Farewell, Mr. American Legion
Friends and admirers honor active WWII veteran for his tenacity, salesmanship for city memorial
Beaverton veteran Bob Caufman left his mark on the community.
Friends of the charismatic 81-year-old said his legacy to Beaverton is the creation of the Veterans Memorial and other military displays at Memorial Park.
He will be remembered for his vision, inspiration and tenacity.
Caufman, who was the post commander for Beaverton American Legion Post 124, died Nov. 30 of cancer.
He spent years working with a dedicated group of Beaverton veterans to build a memorial worthy of the men and women who served their nation in the armed forces.
'I'm so damn proud of that park,' Caufman said just weeks before his death.

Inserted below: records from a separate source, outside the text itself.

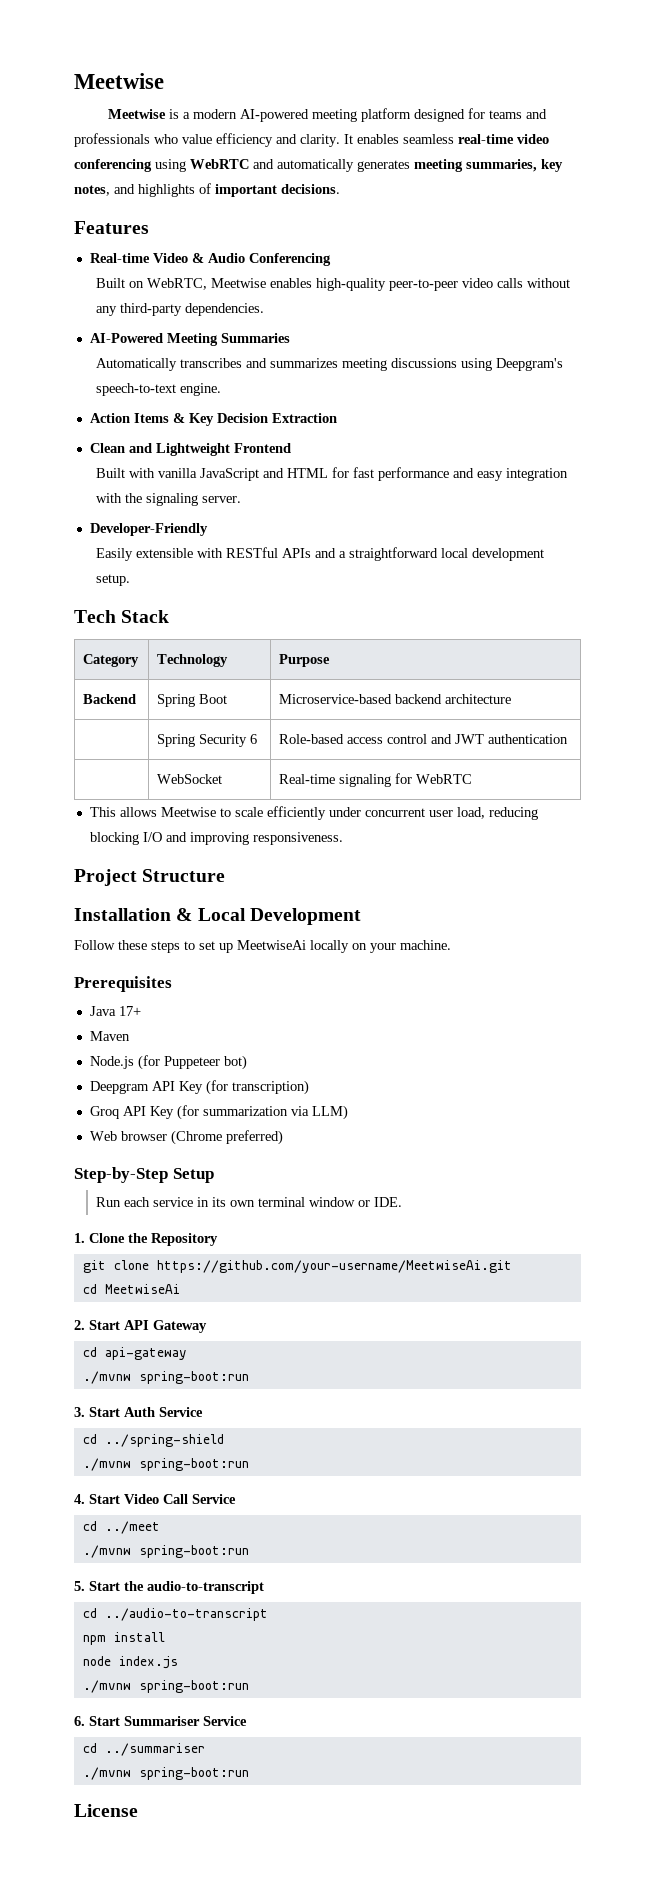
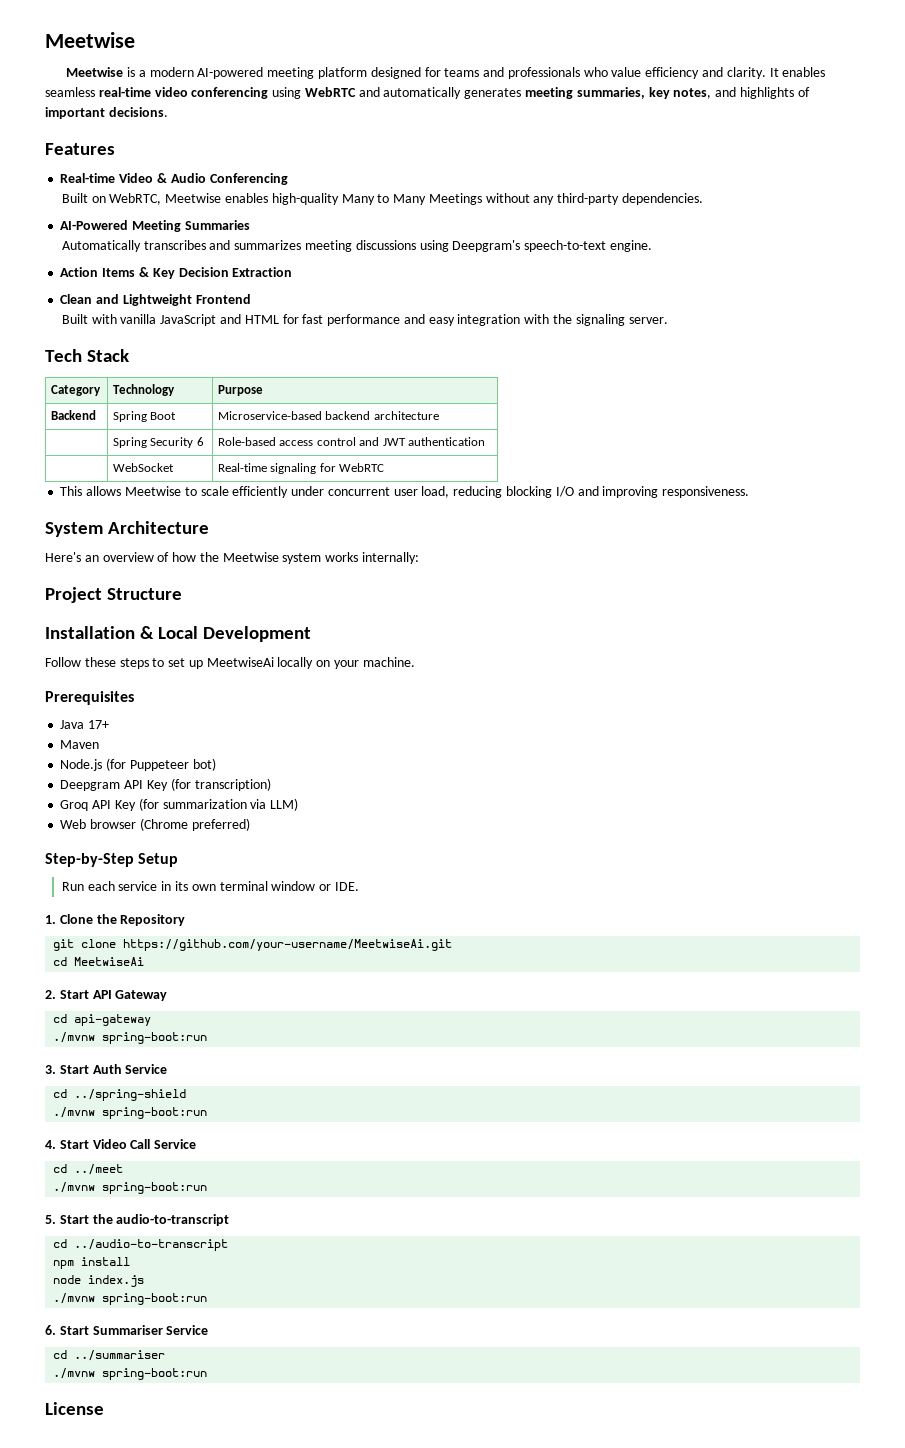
- Built on WebRTC, Meetwise enables high-quality peer-to-peer video calls without any third-party dependencies.
+ Built on WebRTC, Meetwise enables high-quality Many to Many Meetings without any third-party dependencies.
- Developer-Friendly
- Easily extensible with RESTful APIs and a straightforward local development setup.
+ System Architecture
+ Here's an overview of how the Meetwise system works internally:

His eyes would fill with tears when he talked about the park and pointed to the words 'Some Gave All, All Gave Some' that grace the walls of the Beaverton Veterans Memorial.
His smile would stretch from ear to ear and his eyes would light up when he'd show you any new addition in the park.
'Bob was among the finest Beaverton had to offer and his spirit will always be present at Memorial Park,' said Beaverton Mayor Rob Drake. 'He was such a fine man with a strong spirit and such a positive outlook.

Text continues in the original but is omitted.